Based on the existing data, our hypothesis is that IRIS results from the uncoupling of the innate and adaptive immune response during microbial infection: the cells of the innate immune system are primed and activated when antigen-specific CD4+ T cells are absent or inactive, and when these antigen-specific cells recover after ART initiation, discontinuation of immunosuppressive therapies such as corticosteroids or lymphocyte transfers in the animal models, they mount dysregulated immune responses that turn inflammatory and pathogenic (9). IRIS is not therefore limited to HIV, and in fact, HIV-related IRIS might just be one manifestation of a more general phenomenon of acute immunopathogenic response associated with rapid reversal of immunosuppression. The emergence of IRIS in patients with multiple sclerosis who had received and then discontinued natalizumab (blocking α4β7 integrins and thus trafficking of T cells in sites of inflammation) and developed progressive multifocal leukoencephalopathy clearly supports the concept that an uncoordinated T-cell response, not CD4 deficiency per se, is the necessary element in IRIS pathogenesis.

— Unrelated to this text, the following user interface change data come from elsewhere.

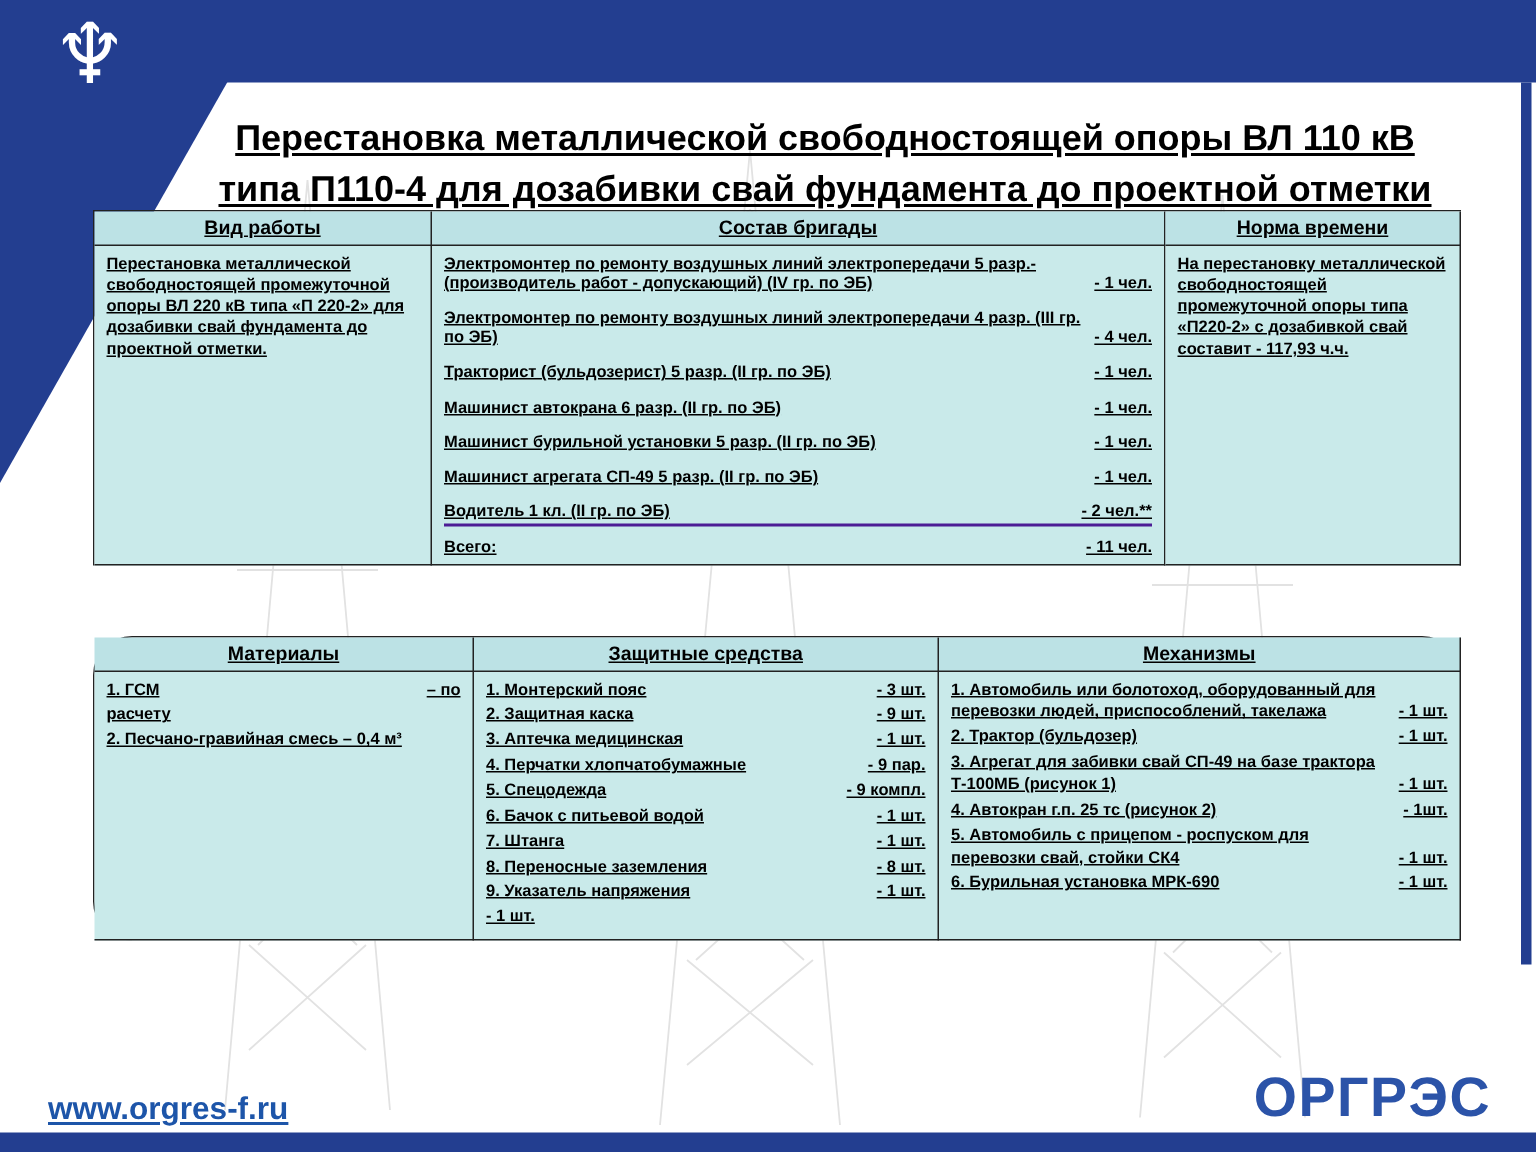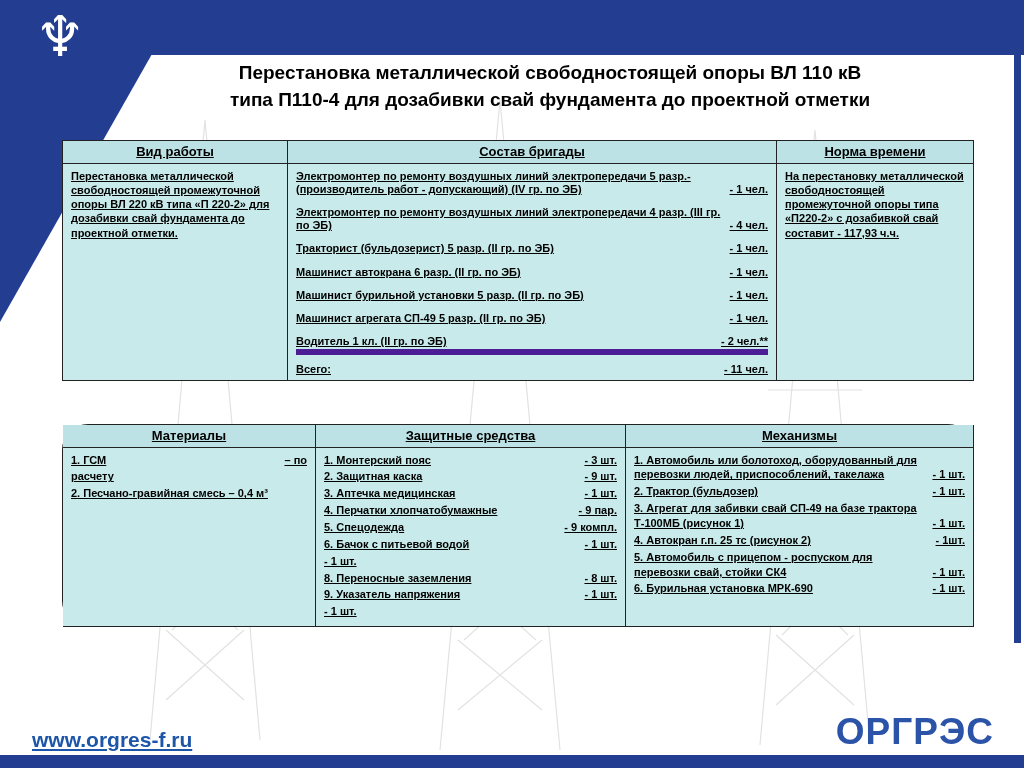"Перестановка металлической свободностоящей опоры" .title { font-size: 19px -> 24px; text-decoration: none -> underline; top: 60px -> 76px }
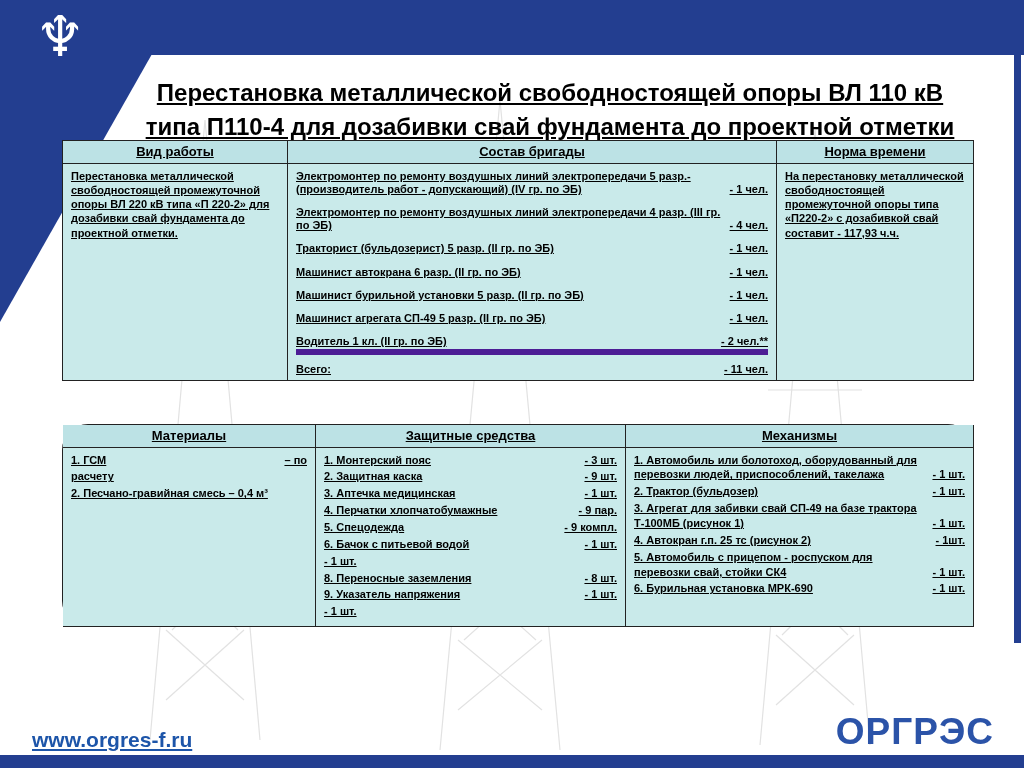"Водитель 1 кл. (II гр." .brigade .entry.underline { border-bottom: 6px solid #4c1d95 -> 2px solid #4c1d95 }
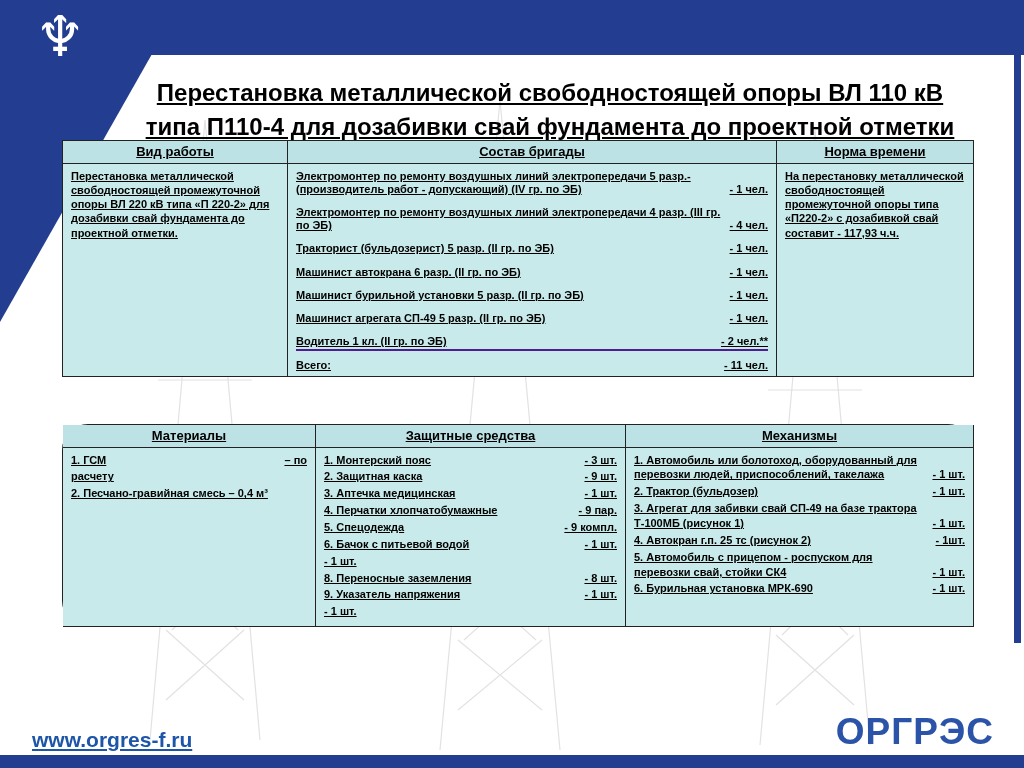"7. Штанга" span.role { html: none -> <span>7. Штанга</span> }
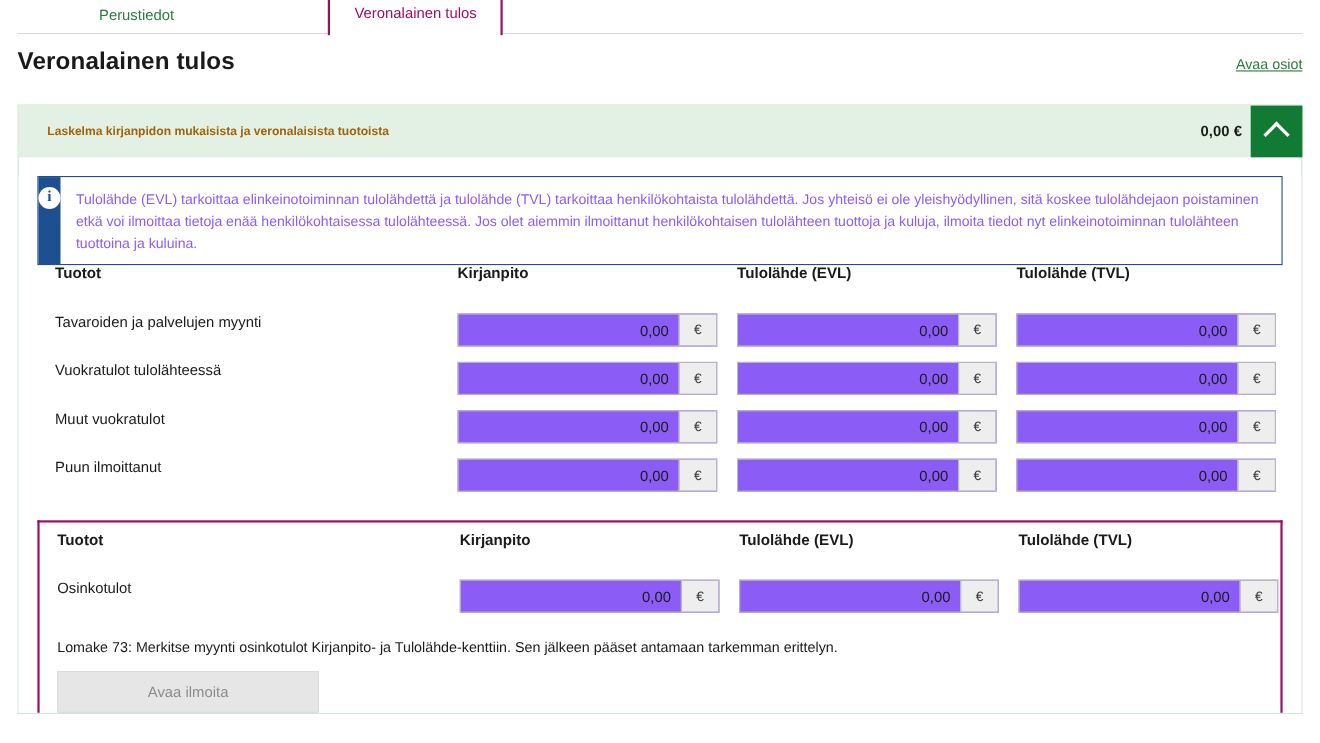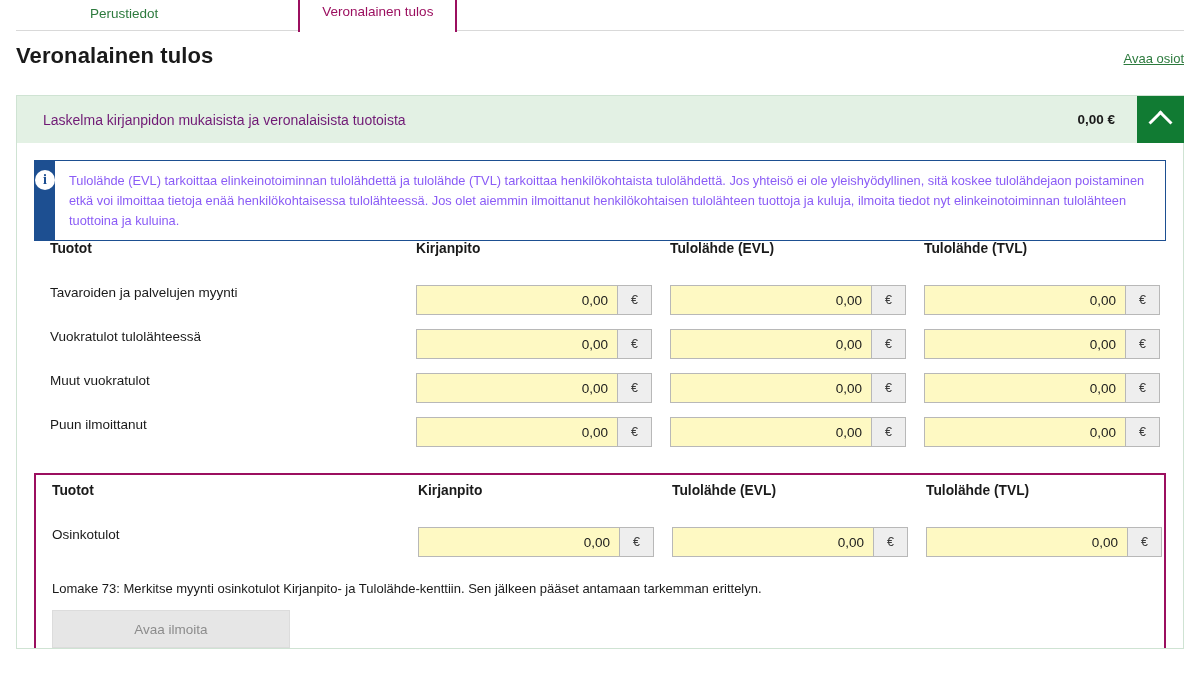"Laskelma kirjanpidon mukaisista ja" .section-head-title { color: #701a75 -> #a16207; font-size: 14px -> 11px; font-weight: normal -> bold }
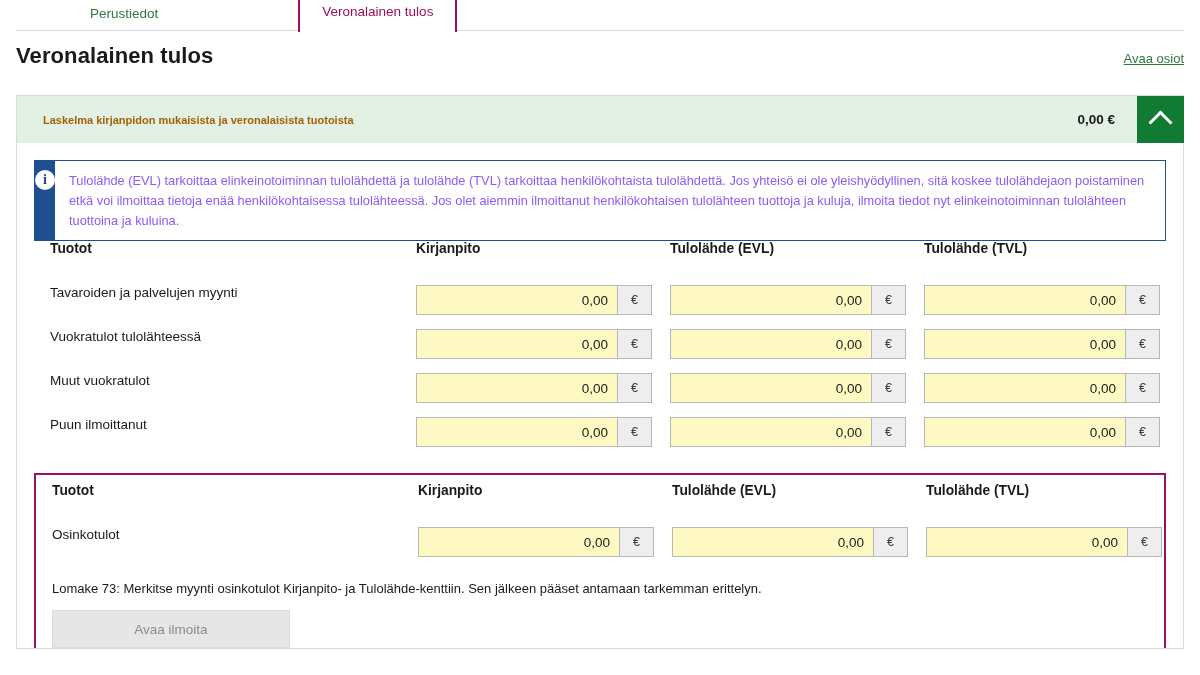"0,00 €" .section-head-sum { padding-right: 22px -> 8px }
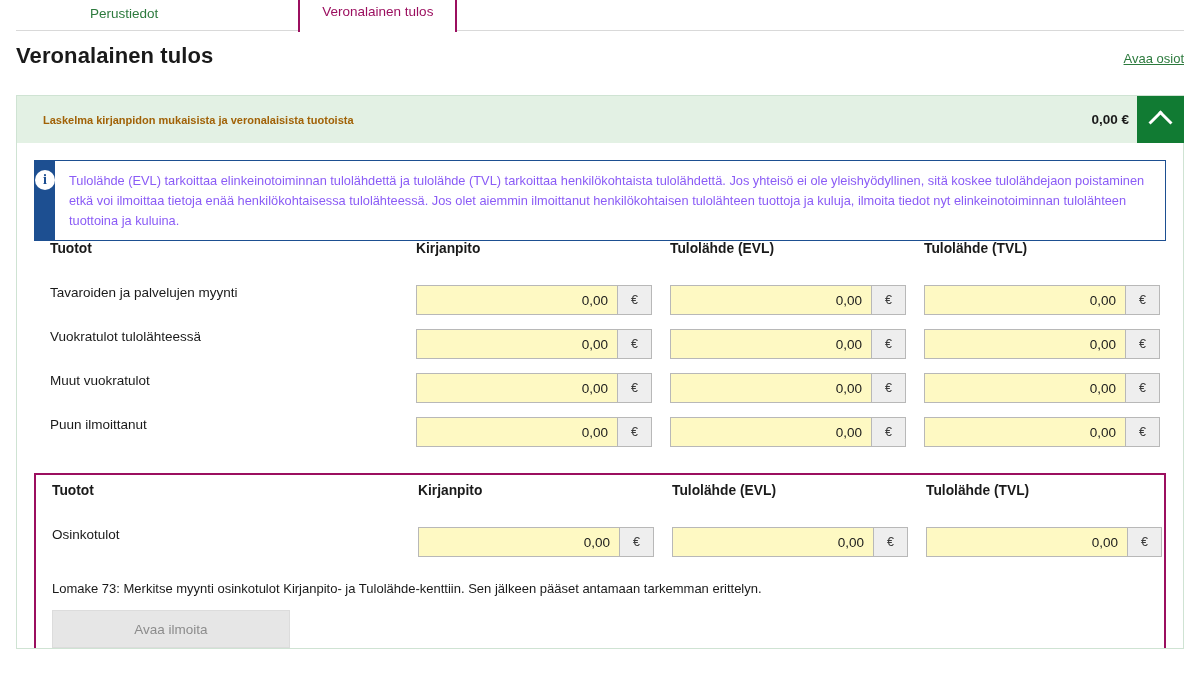"0,00" .field { background: #fef9c3 -> #8b5cf6 }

We thus propose that IRIS represents a dysregulated T-cell response that may stem from incongruous innate signals and can occur during reversal of immunosuppression. The diverse scenarios and presentations of IRIS are influenced by the specific pathogenic pathways involved for each underlying pathogen (bacterial or viral), the presence or absence of antimicrobial therapy, the anatomy of affected sites, and the underlying type and degree of immune suppression; CD4 deficiency alone is neither necessary nor sufficient for this phenomenon to occur. Based on the observed cytokines involved and the fact that the pathogens are ultimately cleared, we propose that T cells are central and proximal to the end effect and injury, a dysregulated inflammatory response leading to tissue destruction in organs of antigen abundance (Fig. 1A).

Fig. 1
Graphic depiction of the inflammatory environment of IRIS (top) during early ART and chronic residual inflammation (bottom) of long-term treated HIV

Future research in IRIS would benefit from a more robust evaluation of cell to cell interactions, particularly of antigen-presenting cells with T cells, to elucidate the pathways that trigger the inflammatory responses. The role of Tregs should be further studied, and the trafficking of cells with accumulation in areas of antigen encounter should be better appreciated. A provocative recent study describing the destructive and frequently lethal fungal infection (white nose syndrome) caused by Geomyces destructans in little brown bats (35, 36) when they recover from hibernation also highlights the potential role of metabolism in immune function and of neutrophils in tissue destruction in IRIS, neither of which have been addressed in humans. Biomarkers have already been extensively studied and have identified potential candidates (TNF, INFγ, sand IL-6) for both risk stratification and as potential selection criteria or direct targets for interventional clinical trials. Pathogen-specific studies that further elucidate pathogenic pathways may help guide more targeted treatment interventions for IRIS to hopefully replace or, at a minimum, supplement corticosteroids.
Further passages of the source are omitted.